▸ About this task
Everything in the entries below must be output exactly, apart from the pictures.

▸ Data in this exercise
%%

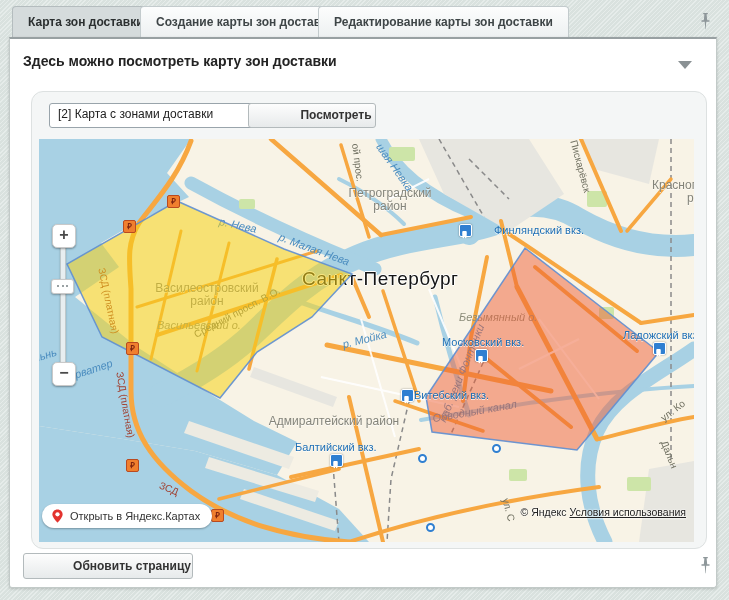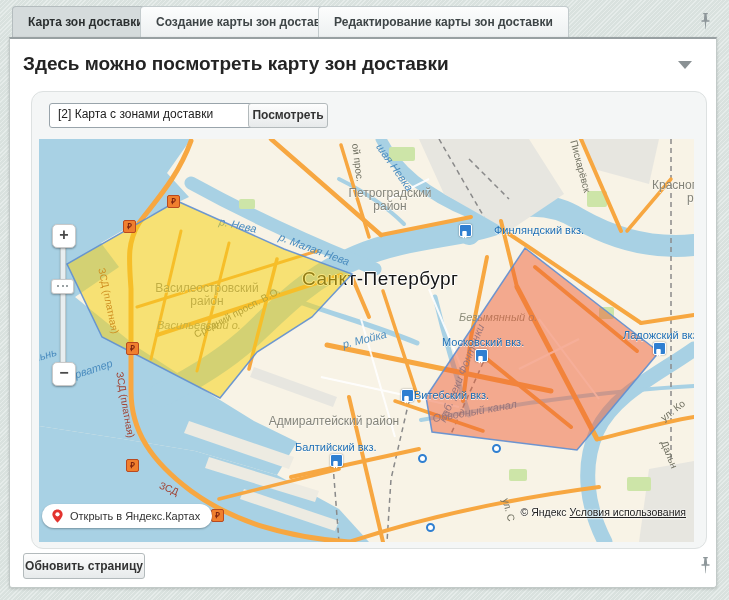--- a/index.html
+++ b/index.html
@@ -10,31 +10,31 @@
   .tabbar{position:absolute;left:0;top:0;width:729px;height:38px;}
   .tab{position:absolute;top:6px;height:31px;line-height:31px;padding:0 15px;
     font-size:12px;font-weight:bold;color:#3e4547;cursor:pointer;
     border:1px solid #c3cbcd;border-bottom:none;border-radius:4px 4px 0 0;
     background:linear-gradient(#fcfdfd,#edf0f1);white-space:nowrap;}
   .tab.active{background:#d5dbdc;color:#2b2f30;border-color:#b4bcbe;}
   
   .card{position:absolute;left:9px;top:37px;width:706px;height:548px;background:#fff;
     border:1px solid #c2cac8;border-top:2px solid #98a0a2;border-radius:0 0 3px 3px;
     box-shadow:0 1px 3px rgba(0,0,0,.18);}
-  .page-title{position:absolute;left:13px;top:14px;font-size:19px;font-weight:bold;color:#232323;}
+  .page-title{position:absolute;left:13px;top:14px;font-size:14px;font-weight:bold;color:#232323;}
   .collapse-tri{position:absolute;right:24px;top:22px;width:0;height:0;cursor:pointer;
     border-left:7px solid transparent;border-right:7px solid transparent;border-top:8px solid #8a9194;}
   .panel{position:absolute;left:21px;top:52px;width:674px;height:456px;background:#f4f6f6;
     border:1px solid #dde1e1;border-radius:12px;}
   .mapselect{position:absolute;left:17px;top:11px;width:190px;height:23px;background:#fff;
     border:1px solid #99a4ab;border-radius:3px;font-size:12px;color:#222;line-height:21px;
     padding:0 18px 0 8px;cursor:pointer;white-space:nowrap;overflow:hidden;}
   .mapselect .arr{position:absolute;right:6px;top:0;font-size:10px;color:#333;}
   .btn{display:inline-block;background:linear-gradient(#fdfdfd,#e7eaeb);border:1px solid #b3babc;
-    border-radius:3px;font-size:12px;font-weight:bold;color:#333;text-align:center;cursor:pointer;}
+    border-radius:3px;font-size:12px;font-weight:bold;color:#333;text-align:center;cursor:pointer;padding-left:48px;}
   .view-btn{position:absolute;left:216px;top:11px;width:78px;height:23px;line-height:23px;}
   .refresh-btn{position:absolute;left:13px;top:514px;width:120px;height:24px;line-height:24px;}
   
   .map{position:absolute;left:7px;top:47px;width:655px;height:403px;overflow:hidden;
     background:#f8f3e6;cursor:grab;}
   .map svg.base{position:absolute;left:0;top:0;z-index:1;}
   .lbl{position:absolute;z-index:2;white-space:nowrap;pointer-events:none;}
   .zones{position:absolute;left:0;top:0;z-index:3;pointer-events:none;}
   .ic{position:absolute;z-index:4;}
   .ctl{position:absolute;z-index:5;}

%%

▸ Response below
--- a/index.html
+++ b/index.html
@@ -10,31 +10,31 @@
   .tabbar{position:absolute;left:0;top:0;width:729px;height:38px;}
   .tab{position:absolute;top:6px;height:31px;line-height:31px;padding:0 15px;
     font-size:12px;font-weight:bold;color:#3e4547;cursor:pointer;
     border:1px solid #c3cbcd;border-bottom:none;border-radius:4px 4px 0 0;
     background:linear-gradient(#fcfdfd,#edf0f1);white-space:nowrap;}
   .tab.active{background:#d5dbdc;color:#2b2f30;border-color:#b4bcbe;}
   
   .card{position:absolute;left:9px;top:37px;width:706px;height:548px;background:#fff;
     border:1px solid #c2cac8;border-top:2px solid #98a0a2;border-radius:0 0 3px 3px;
     box-shadow:0 1px 3px rgba(0,0,0,.18);}
-  .page-title{position:absolute;left:13px;top:14px;font-size:19px;font-weight:bold;color:#232323;}
+  .page-title{position:absolute;left:13px;top:14px;font-size:14px;font-weight:bold;color:#232323;}
   .collapse-tri{position:absolute;right:24px;top:22px;width:0;height:0;cursor:pointer;
     border-left:7px solid transparent;border-right:7px solid transparent;border-top:8px solid #8a9194;}
   .panel{position:absolute;left:21px;top:52px;width:674px;height:456px;background:#f4f6f6;
     border:1px solid #dde1e1;border-radius:12px;}
   .mapselect{position:absolute;left:17px;top:11px;width:190px;height:23px;background:#fff;
     border:1px solid #99a4ab;border-radius:3px;font-size:12px;color:#222;line-height:21px;
     padding:0 18px 0 8px;cursor:pointer;white-space:nowrap;overflow:hidden;}
   .mapselect .arr{position:absolute;right:6px;top:0;font-size:10px;color:#333;}
   .btn{display:inline-block;background:linear-gradient(#fdfdfd,#e7eaeb);border:1px solid #b3babc;
-    border-radius:3px;font-size:12px;font-weight:bold;color:#333;text-align:center;cursor:pointer;}
+    border-radius:3px;font-size:12px;font-weight:bold;color:#333;text-align:center;cursor:pointer;padding-left:48px;}
   .view-btn{position:absolute;left:216px;top:11px;width:78px;height:23px;line-height:23px;}
   .refresh-btn{position:absolute;left:13px;top:514px;width:120px;height:24px;line-height:24px;}
   
   .map{position:absolute;left:7px;top:47px;width:655px;height:403px;overflow:hidden;
     background:#f8f3e6;cursor:grab;}
   .map svg.base{position:absolute;left:0;top:0;z-index:1;}
   .lbl{position:absolute;z-index:2;white-space:nowrap;pointer-events:none;}
   .zones{position:absolute;left:0;top:0;z-index:3;pointer-events:none;}
   .ic{position:absolute;z-index:4;}
   .ctl{position:absolute;z-index:5;}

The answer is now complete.